L’existence dépouillée des rivières, de Karine Fortin, illustre à l’aide de poèmes courts, aux images ancrées dans le réel, les sentiments et pensées de sa narratrice, qui interroge les mouvements parfois vivifiants, parfois destructeurs, de ses désirs. La poète de se demander :
suppose que tu veuilles arrêter l’écoulement du désir au vert feuillage
et que soudain le geste n’ait plus ce déploiement de rivière
qu’il perde tout de son sucre au bout des doigts
quels contours resterait-il à tracer
L’auteure lance de cette manière ses réflexions sur l’amour.

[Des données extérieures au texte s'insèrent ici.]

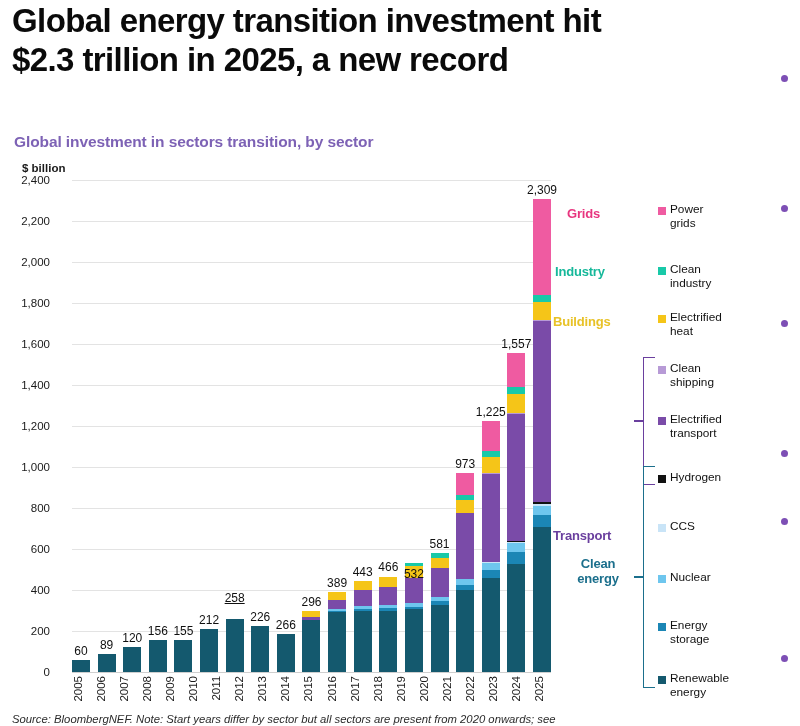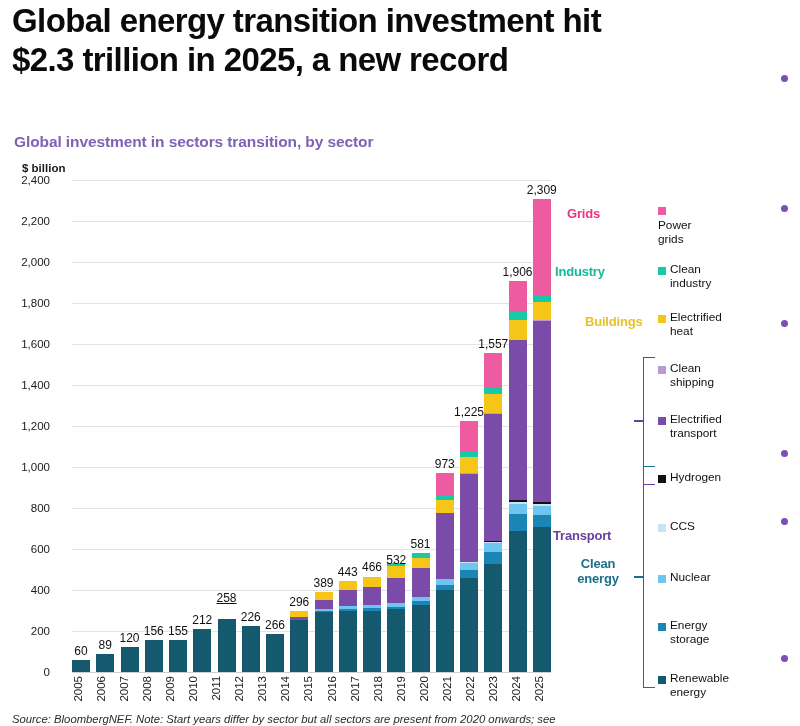"Power" div.leg-item { flex-direction: column -> none }
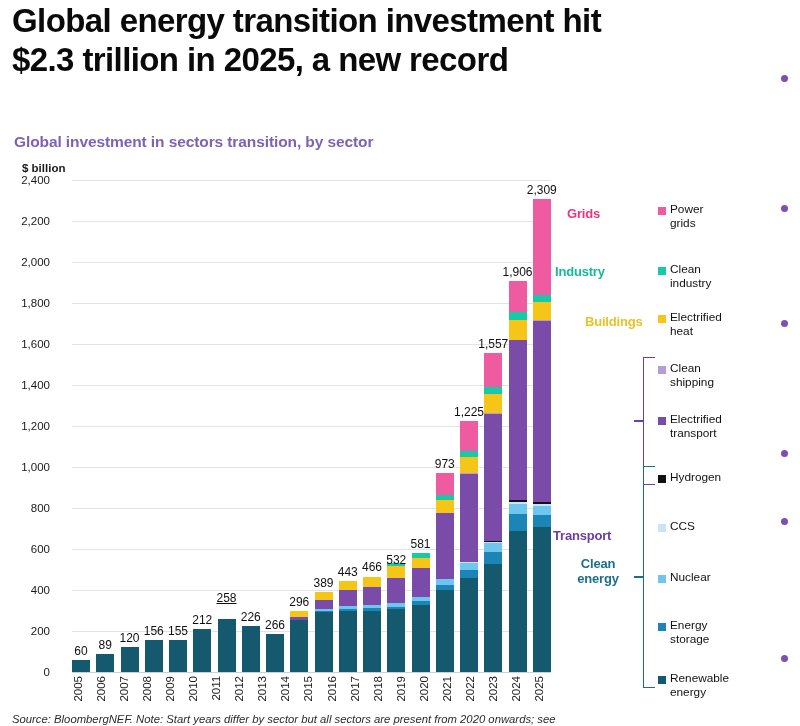"1,906" div.barcol { html: <div> <div>1,906</div> <div></div> <div></div> <div></div> <div></div> <div></div> <div></div> <div></div> <div></div> <div></div> <div></div> </div> -> none }
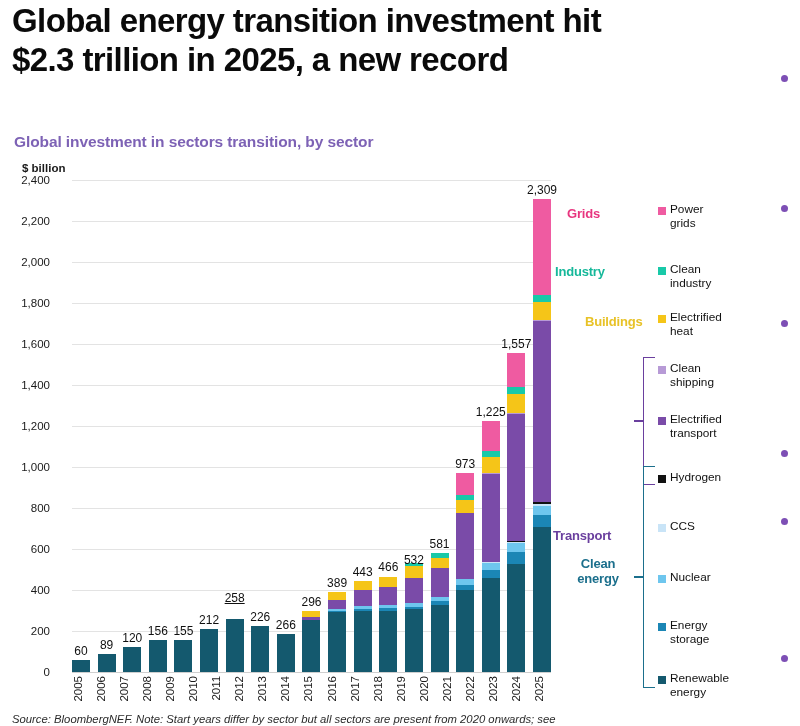"Buildings" div.grp-label { margin-left: 32px -> none }
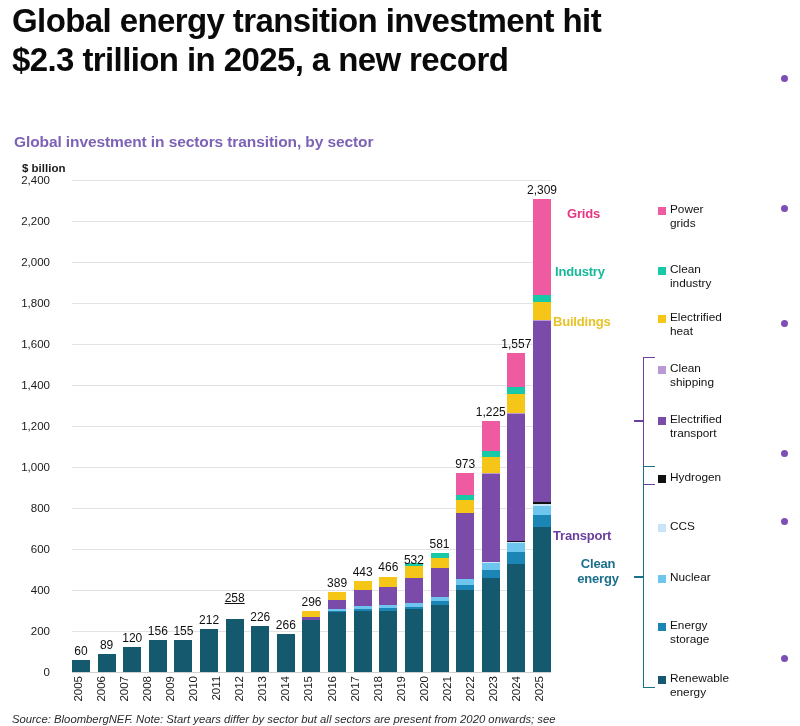"532" div.barlabel { top: 374px -> 388px }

Selon elle, c’est de ce mouvement que procède la parole poétique qui remet en question et qui crée parfois des empêchements à être, à dire, à aimer. Toutefois, si la parole ne suffit pas, elle est aussi ce qui reste après les amours inabouties, les amours comme une soif qui ne tarit pas :
vous ravivez le jour
l’allumette contre l’écorce
soufflez sur mes mots pour qu’ils prennent
avec vous entre mes lignes
l’amour ne crève plus de soif
il résiste à l’oubli
Au-delà de l’amour qui naît, intense, il y a l’amour qui s’allie le poème afin de brûler sans se consumer. L’amour ne se vit pas aisément. Le plus souvent, confie la poète, il achoppe sur l’espace séparant le rêve et la réalité. Et c’est là que le poème peut devenir mémoire du corps, puisque lui seul peut le nommer et le prolonger dans ses images : « les rivières passeront / laissant nos corps infiniment seuls/ parmi les vestiges ».